ÖVP-Bildungsminister Heinz Faßmann sieht inhaltlich große Teile der Kritik der Lehrerin als „wertvoll“ an.

ÖVP-Bildungsminister Heinz Faßmann bezeichnete Wiesingers Tätigkeitsbericht als „unvollständig“, fehlten darin doch noch ein „Executive Summary“ und eine Antwort auf die Frage, wie die aufgezeigten Probleme gelöst werden könnten.

„Müssen ins Handeln kommen“

„Wir müssen vom Aufzeigen von Problemen auch ins Handeln kommen“, es fehlten im Bericht noch politisch relevante Empfehlungen, so Faßmann. Dieses „Handeln“ hätte er gerne mit Wiesinger umgesetzt, dazu werde es aber nun nicht mehr kommen, sagte der Ressortchef.

Zu Wiesingers persönlicher Zukunft verwies Faßmann lediglich darauf, dass die Lehrerin nach wie vor formell Landesbeamtin in Wien sei. „Das ist sie auch weiterhin.“ Dienstrechtliche Konsequenzen werde es nicht geben.

Aufregung über Buchveröffentlichung

Ebenfalls am Montag veröffentlichte Wiesinger auch ihr Buch „Machtkampf im Ministerium. Wie Parteipolitik unsere Schulen zerstört“. Die Publikation hatte schon im Vorfeld für Aufregung gesorgt. Vor allem Faßmann zeigte sich über die Vorgehensweise Wiesingers irritiert. Er sei „gleich mit einem fertigen Buch“ konfrontiert worden – Audio dazu in oe1.ORF.at.
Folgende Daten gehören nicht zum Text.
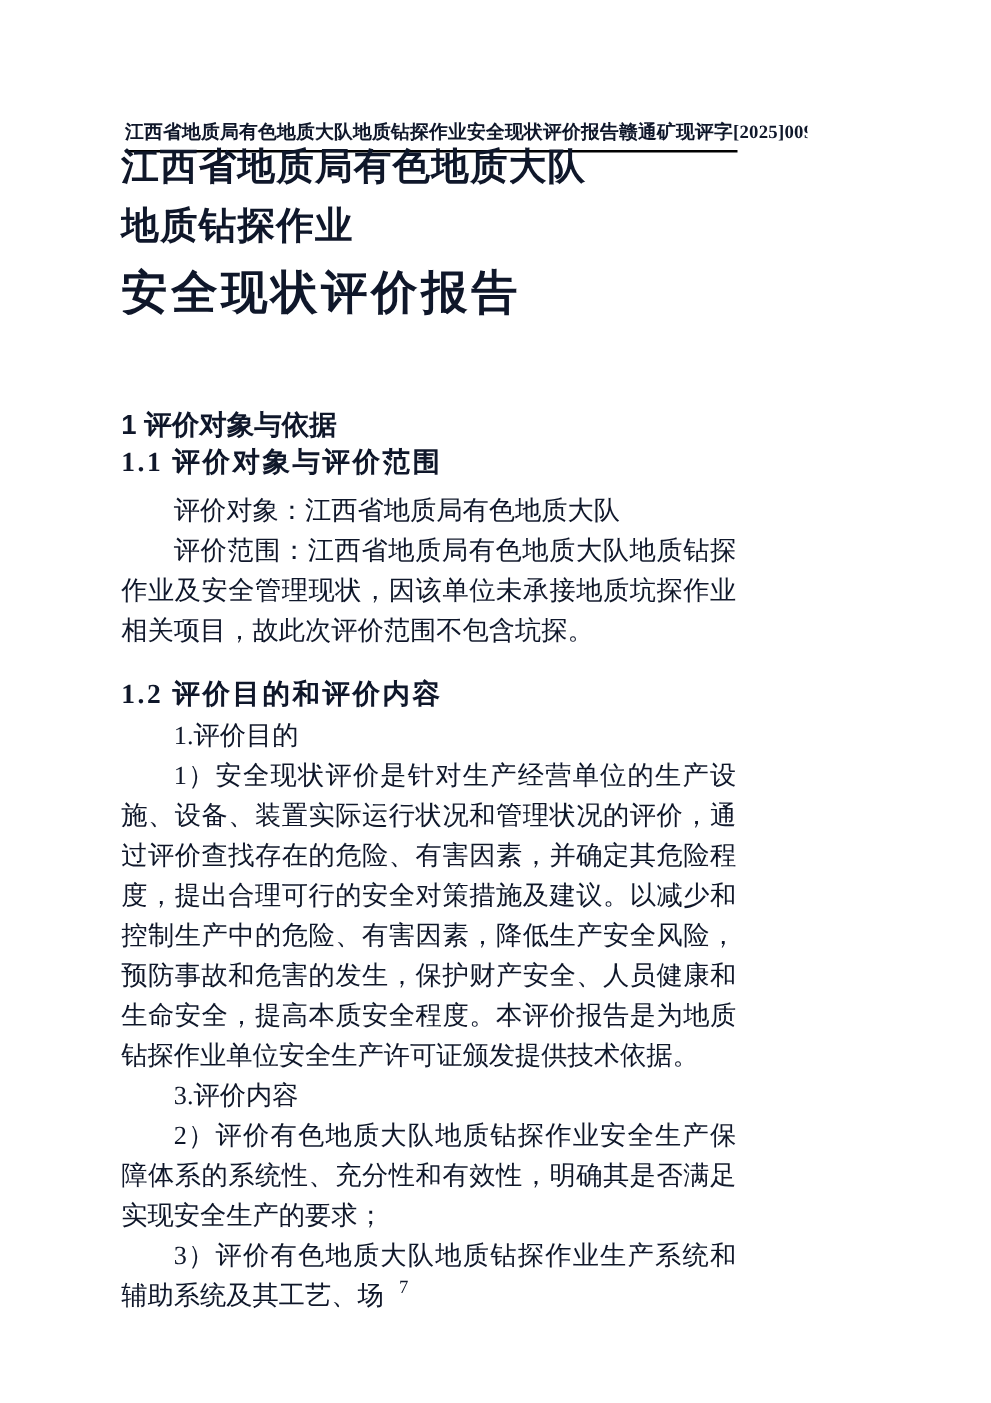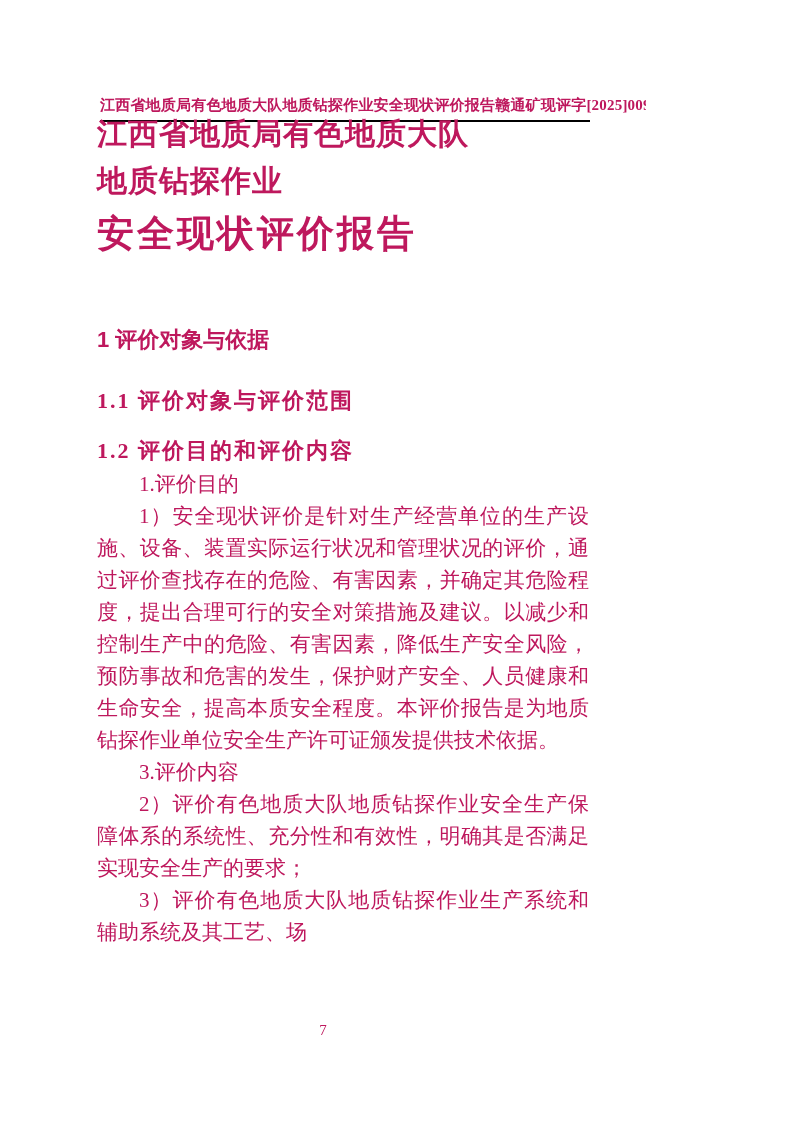"江西省地质局有色地质大队地质钻探作业安全现状评价报告" .page { color: #be185d -> #0f172a }
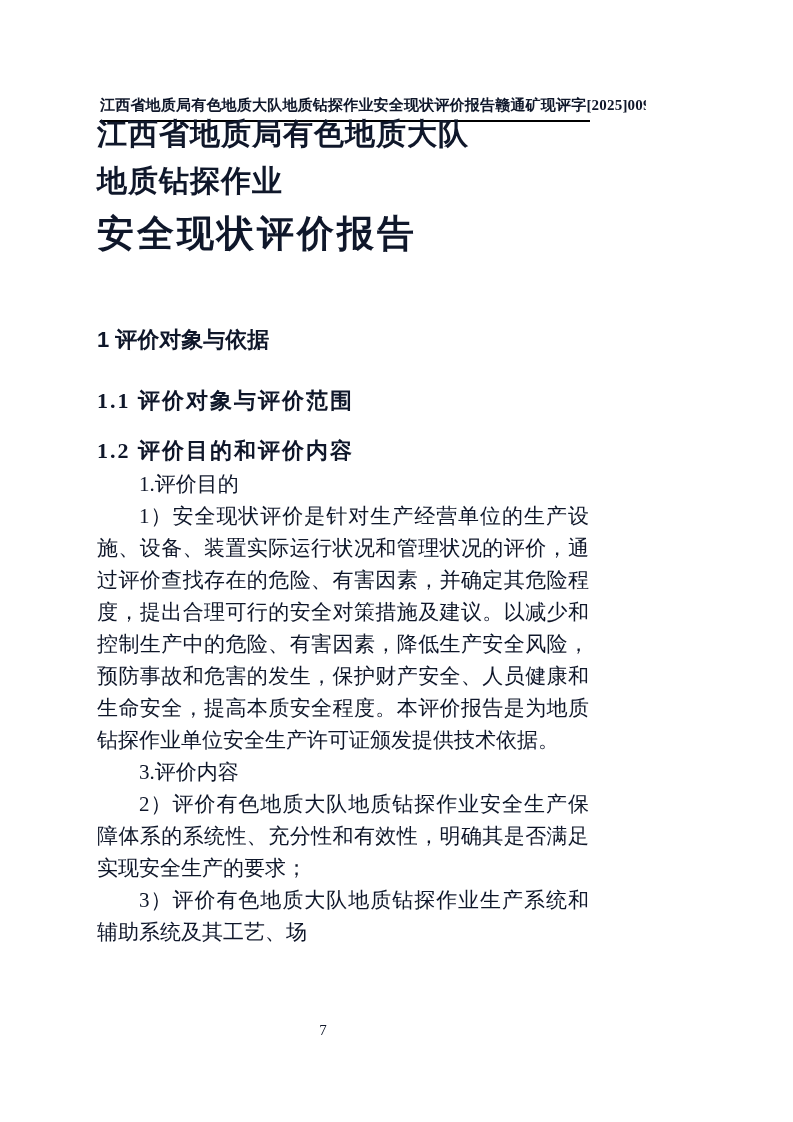"1.1 评价对象与评价范围" .h-level2 { margin-top: 31px -> 0 }
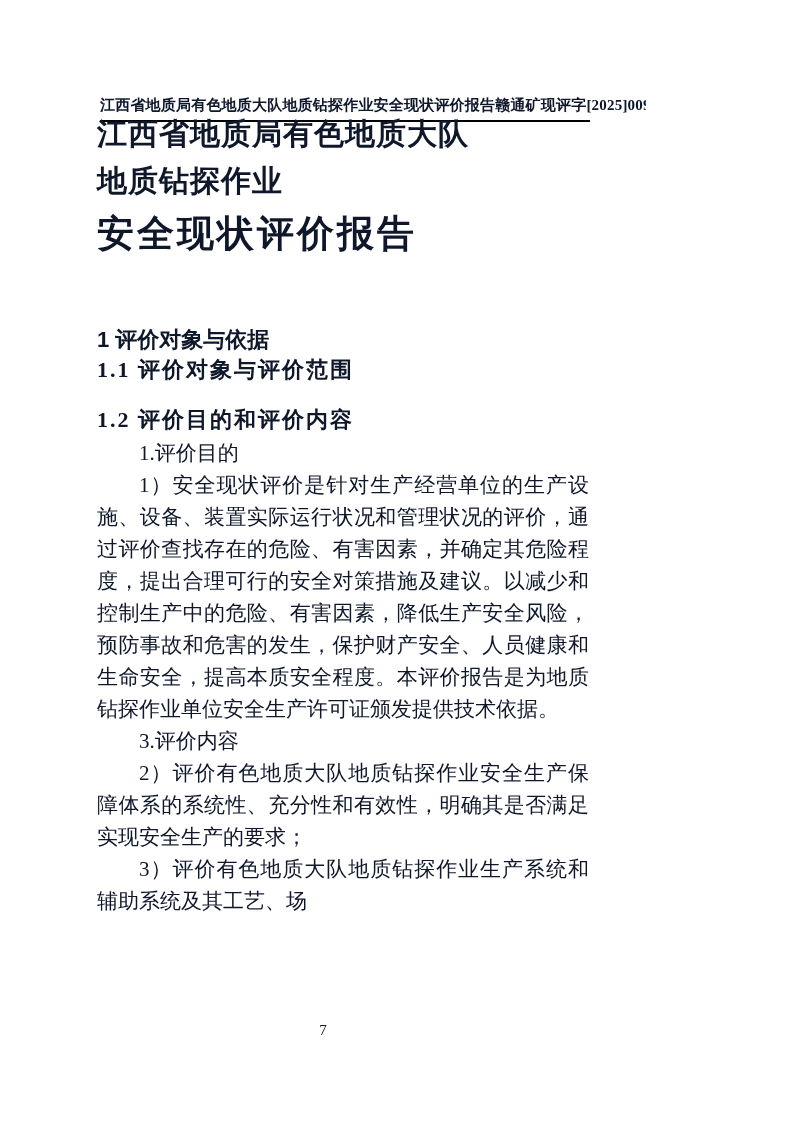"评价对象：江西省地质局有色地质大队" div.body-block { html: none -> <div> <p>评价对象：江西省地质局有色地质大队</p> <p>评价范围：江西省地质局有色地质大队地质钻探作业及安全管理现状，因该单位未承接地质坑探作业相关项目，故此次评价范围不包含坑探。</p> </div> }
Wiesinger sieht kein illoyales Vorgehen

Wiesinger verteidigte am Montag ihre Buchveröffentlichung. Sie könne zwar nachvollziehen, dass man die Veröffentlichung des Buches im Bildungsressort als Vertrauensbruch empfindet, so Wiesinger im Ö1-Morgenjournal. Als illoyal empfinde sie ihr Vorgehen dennoch nicht. Immerhin habe sie den Abschlussbericht ihrer Arbeit als Ombudsfrau, in dem sie die Ergebnisse ihres Austauschs mit „sicherlich 1.100 Leuten“ festhält, bereits im Dezember der damaligen Ministerin Iris Rauskala vorgelegt.

Wiesinger über Missstände im Schulsystem

Wiesinger berichtete unter anderem über Finanzierungsstreitigkeiten zwischen Bund und Ländern und forderte Leistungsdifferenzierungen bei Schülern. Die Neue Mittelschule sei zur „Restschule“ verkommen.

Den Weg der Buchveröffentlichung habe sie aufgrund der „Message-Control“ des Kabinetts – der ihrem Empfinden nach „einflussreichsten Macht“ in einem Ministerium – wählen müssen: „Ich wollte meine Tätigkeit als Ombudsfrau ganz erfüllen und ich wusste, dass man das verhindert hätte“, so Wiesinger in der ZIB2 am Sonntag. Als Beispiel für Inhalte, die sonst gefährdet gewesen wären, nannte sie Kritik von Praktikern an den umstrittenen, von der ÖVP eingeführten Deutschförderklassen. Wegen des aktuellen Lehrermangels müsse man schon froh sein, wenn man überhaupt jemanden finde, der in eine solche Klasse geht. Die Schulen seien außerdem mit ihren davor autonom entwickelten Modellen besser gefahren.